→ RECORDS SHOWN
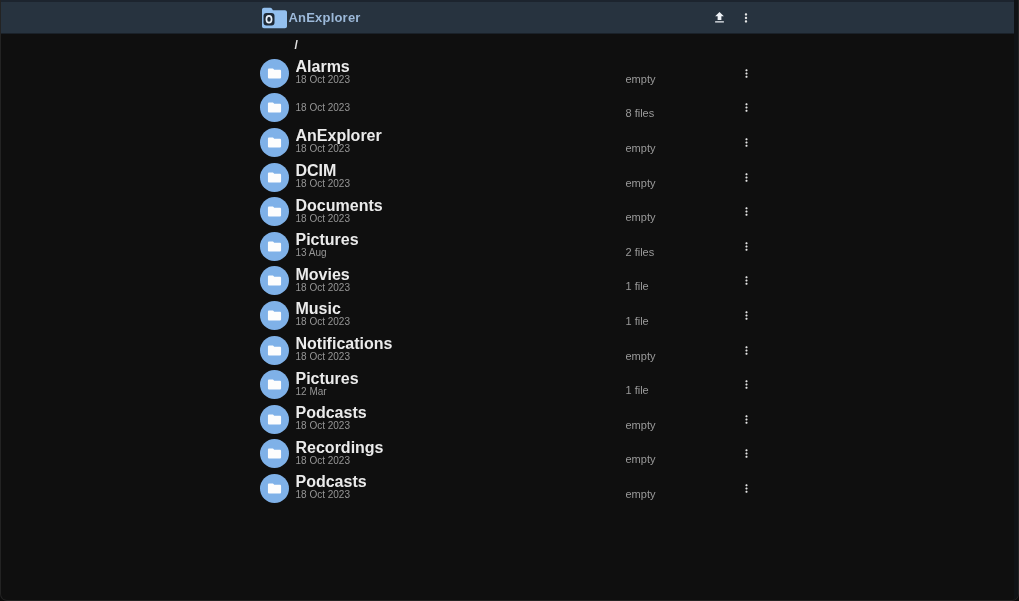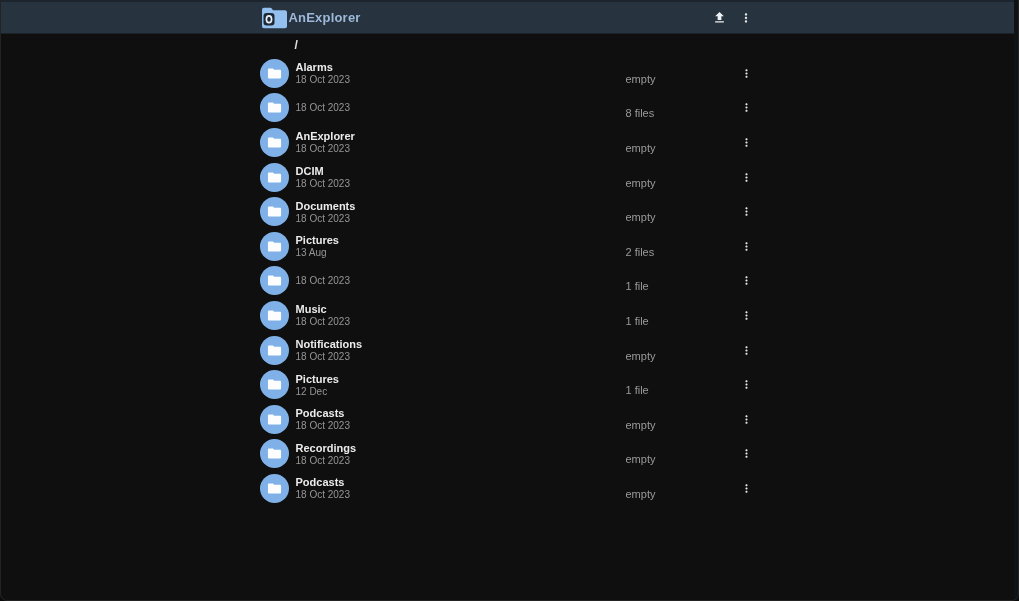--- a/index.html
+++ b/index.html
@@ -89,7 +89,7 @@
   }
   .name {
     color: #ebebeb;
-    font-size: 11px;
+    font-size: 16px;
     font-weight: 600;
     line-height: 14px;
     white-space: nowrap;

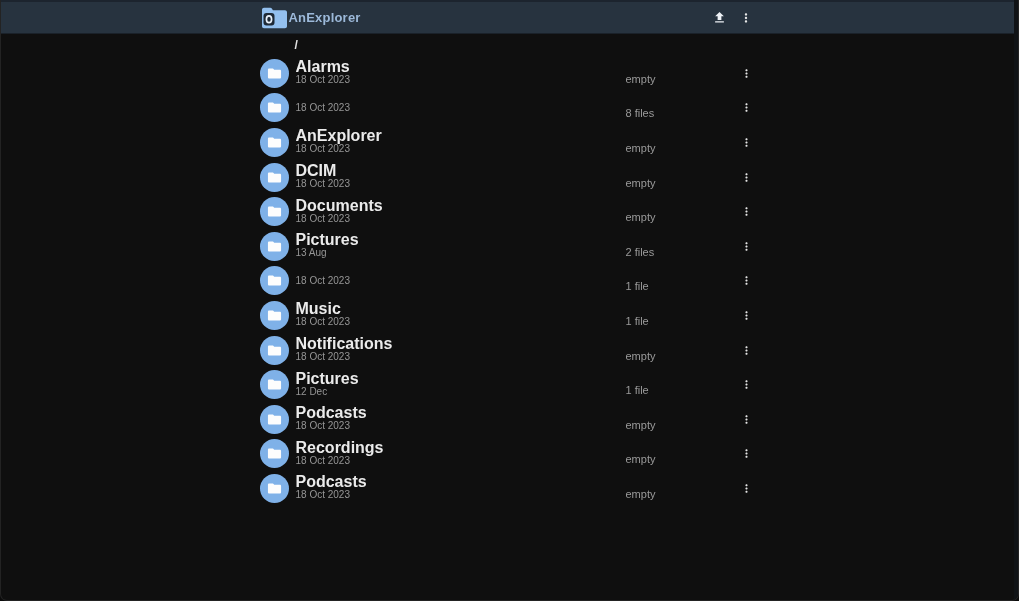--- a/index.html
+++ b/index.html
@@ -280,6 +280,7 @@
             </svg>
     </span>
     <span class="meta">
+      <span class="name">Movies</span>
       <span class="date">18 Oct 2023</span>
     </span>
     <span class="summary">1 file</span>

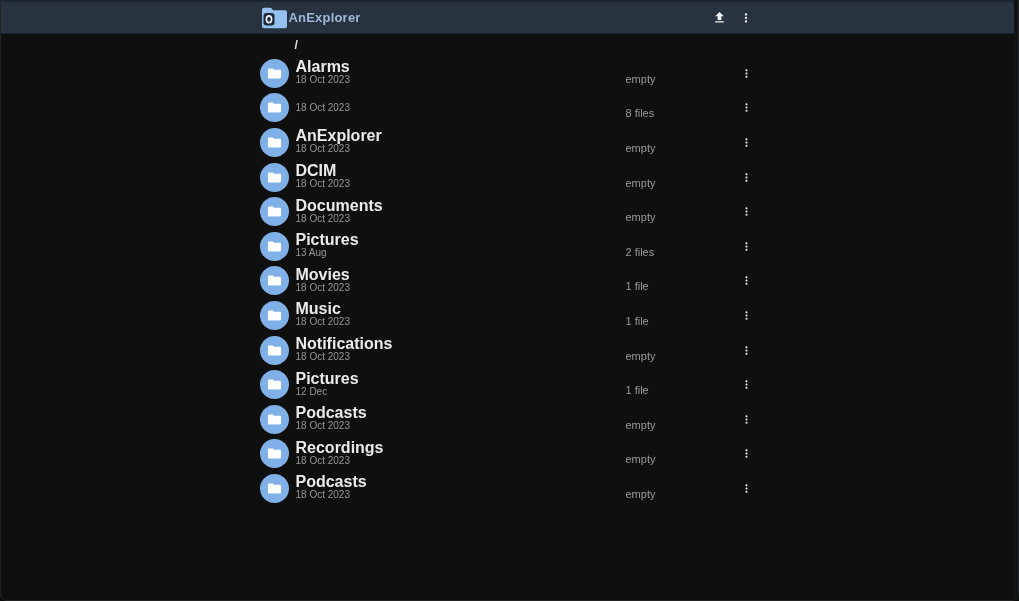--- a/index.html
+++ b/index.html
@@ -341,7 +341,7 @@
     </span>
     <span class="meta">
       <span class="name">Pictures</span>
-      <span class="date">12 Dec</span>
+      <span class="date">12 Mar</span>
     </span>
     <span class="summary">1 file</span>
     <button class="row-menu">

--

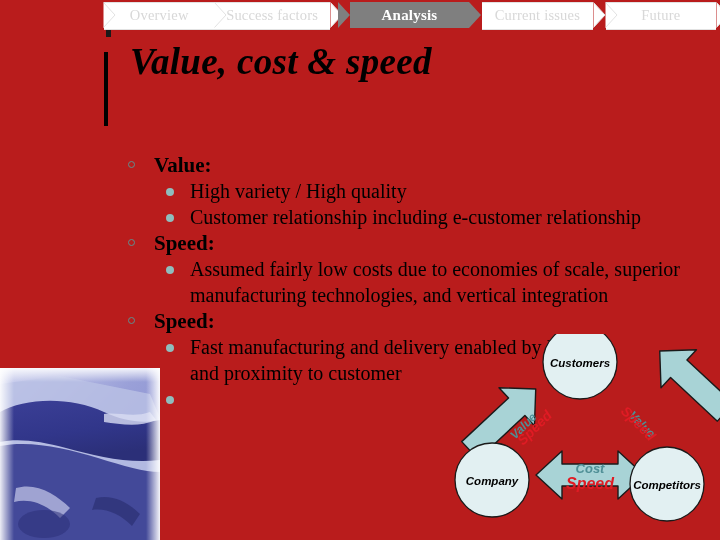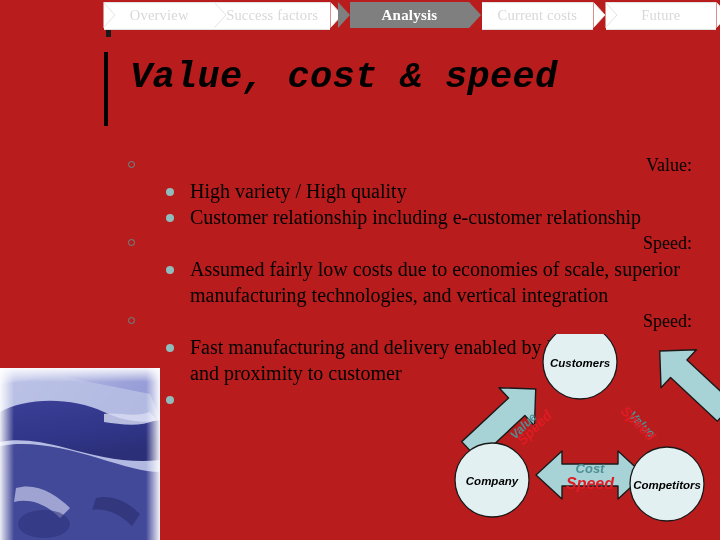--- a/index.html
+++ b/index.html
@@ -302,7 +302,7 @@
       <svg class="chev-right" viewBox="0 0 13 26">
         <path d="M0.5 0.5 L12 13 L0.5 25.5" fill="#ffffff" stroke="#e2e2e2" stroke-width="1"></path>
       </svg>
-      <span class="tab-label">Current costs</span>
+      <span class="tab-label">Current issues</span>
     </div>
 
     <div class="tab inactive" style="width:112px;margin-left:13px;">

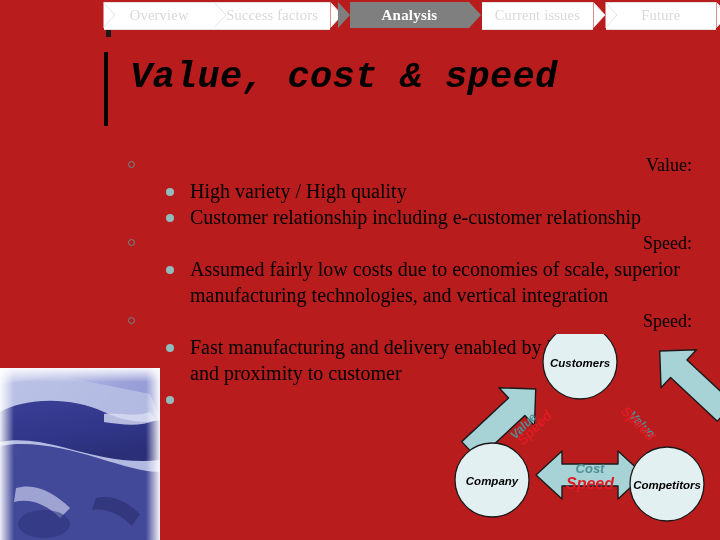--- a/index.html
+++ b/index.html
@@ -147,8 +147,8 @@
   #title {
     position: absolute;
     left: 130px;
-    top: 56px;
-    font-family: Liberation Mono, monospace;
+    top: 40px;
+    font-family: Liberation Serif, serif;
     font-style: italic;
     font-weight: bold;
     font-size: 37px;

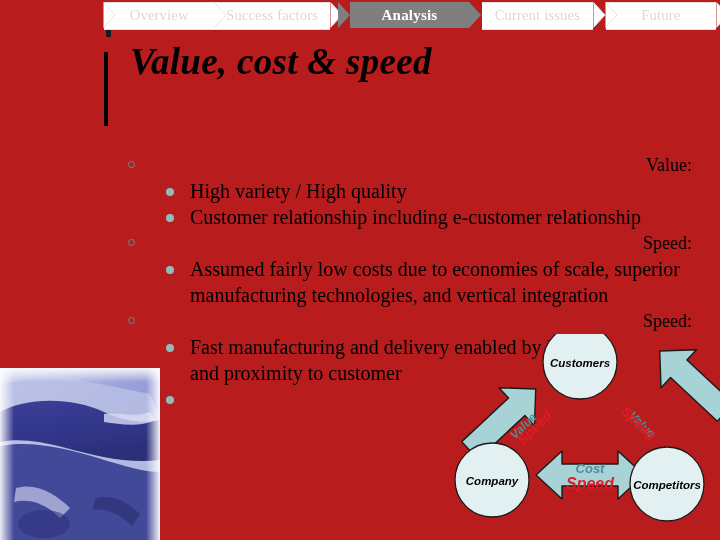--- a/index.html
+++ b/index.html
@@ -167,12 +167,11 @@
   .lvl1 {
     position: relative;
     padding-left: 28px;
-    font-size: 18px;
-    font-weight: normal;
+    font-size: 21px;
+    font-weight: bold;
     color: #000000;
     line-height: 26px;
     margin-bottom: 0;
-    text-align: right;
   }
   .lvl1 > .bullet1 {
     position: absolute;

→ WORK TASK
Check each line of the data above for the word "style" and copy the ones where it is found.

→ ANSWER BELOW
     <div class="tab inactive" style="width:112px;margin-left:13px;">
     font-style: italic;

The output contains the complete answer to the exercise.